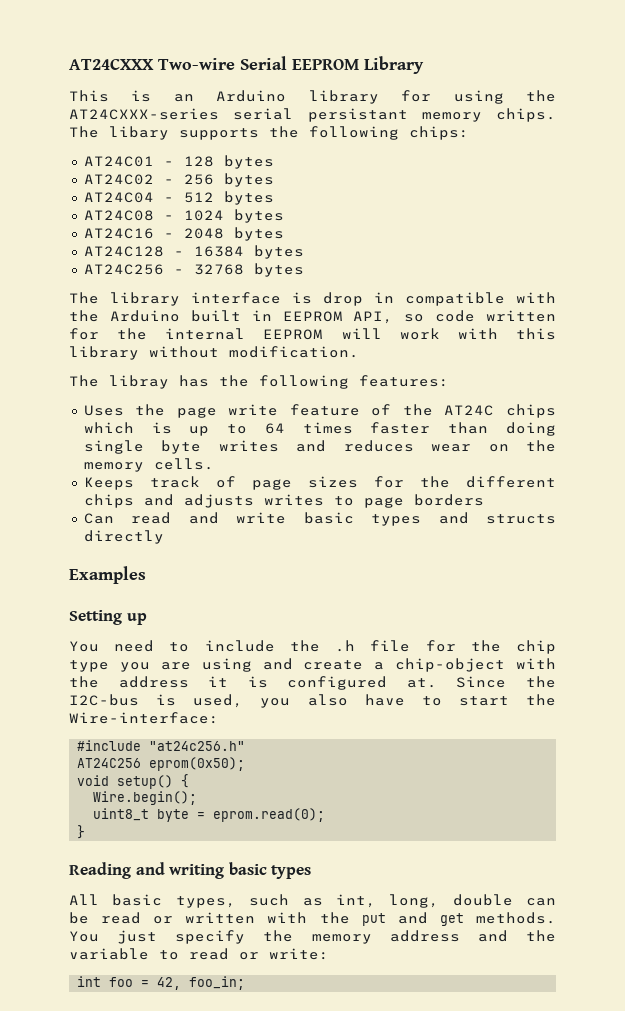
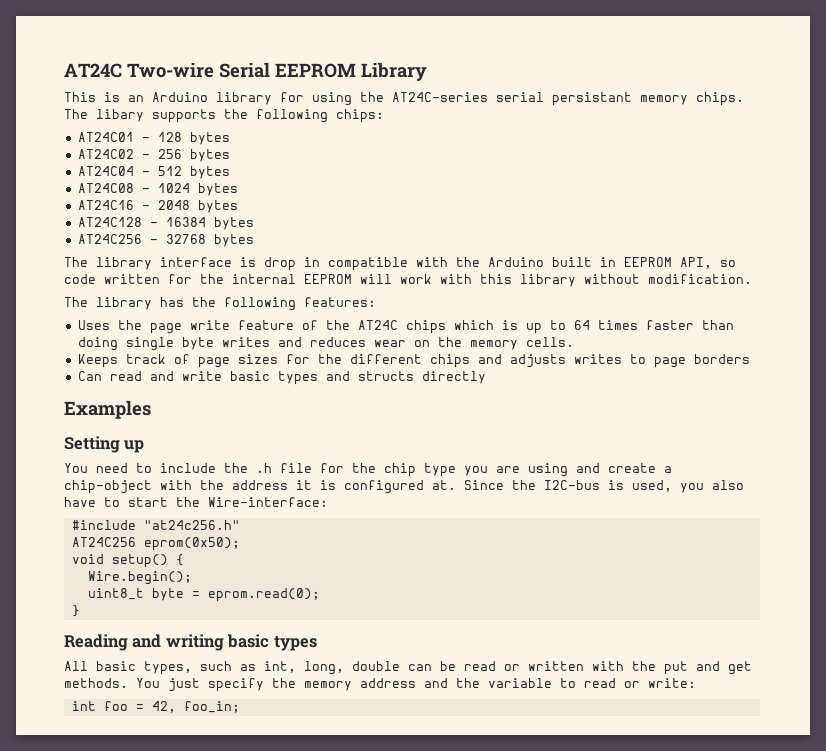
- AT24CXXX Two-wire Serial EEPROM Library
+ AT24C Two-wire Serial EEPROM Library
- This is an Arduino library for using the AT24CXXX-series serial persistant memory chips.
+ This is an Arduino library for using the AT24C-series serial persistant memory chips.
- The libray has the following features:
+ The library has the following features:

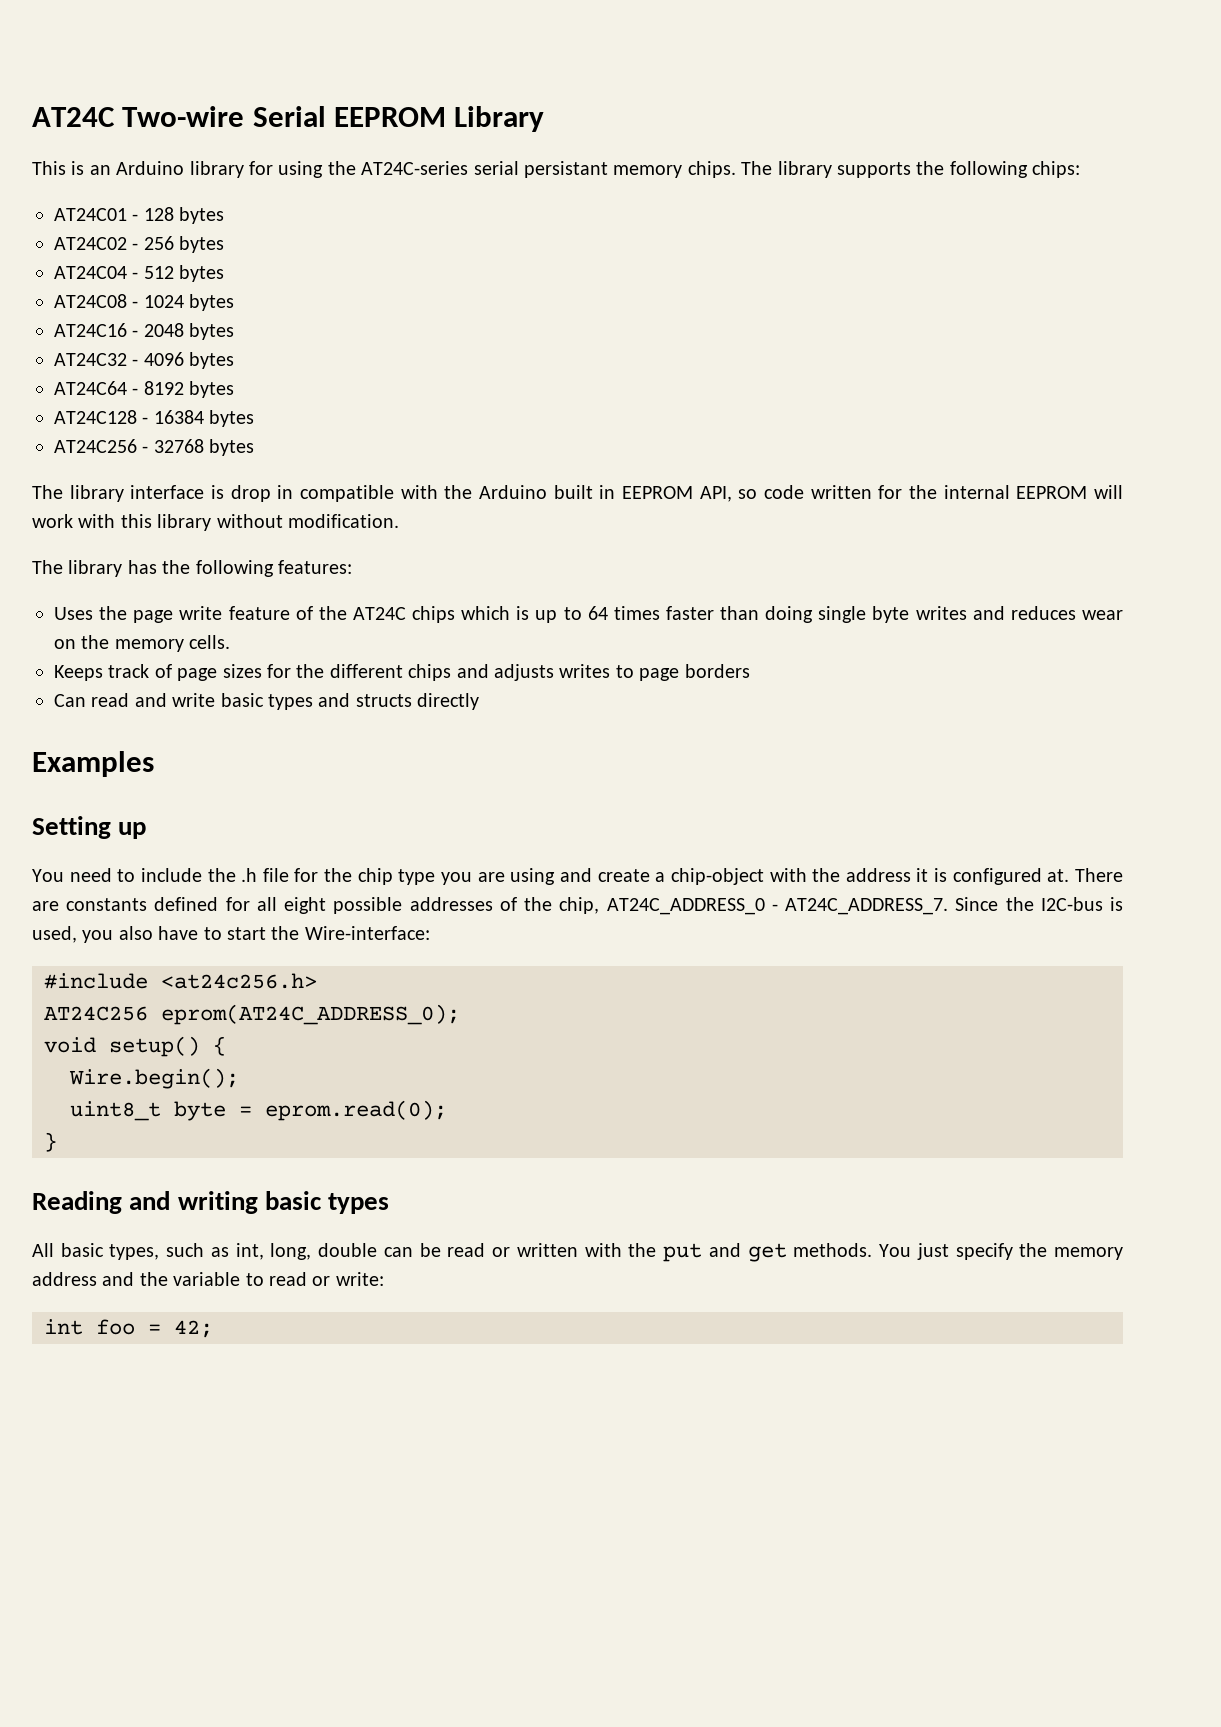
- The libary supports the following chips:
+ The library supports the following chips:
+ AT24C32 - 4096 bytes
+ AT24C64 - 8192 bytes
+ There are constants defined for all eight possible addresses of the chip, AT24C_ADDRESS_0 - AT24C_ADDRESS_7.
- #include "at24c256.h"
- AT24C256 eprom(0x50);
+ #include <at24c256.h>
+ AT24C256 eprom(AT24C_ADDRESS_0);
- int foo = 42, foo_in;
+ int foo = 42;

-*-

(WHAT IS NEEDED) Without the pictures, reproduce every line of the records above exactly.

(RESPONSE BOX)
- AT24CXXX Two-wire Serial EEPROM Library
+ AT24C Two-wire Serial EEPROM Library
- This is an Arduino library for using the AT24CXXX-series serial persistant memory chips.
+ This is an Arduino library for using the AT24C-series serial persistant memory chips.
- The libray has the following features:
+ The library has the following features:

- The libary supports the following chips:
+ The library supports the following chips:
+ AT24C32 - 4096 bytes
+ AT24C64 - 8192 bytes
+ There are constants defined for all eight possible addresses of the chip, AT24C_ADDRESS_0 - AT24C_ADDRESS_7.
- #include "at24c256.h"
- AT24C256 eprom(0x50);
+ #include <at24c256.h>
+ AT24C256 eprom(AT24C_ADDRESS_0);
- int foo = 42, foo_in;
+ int foo = 42;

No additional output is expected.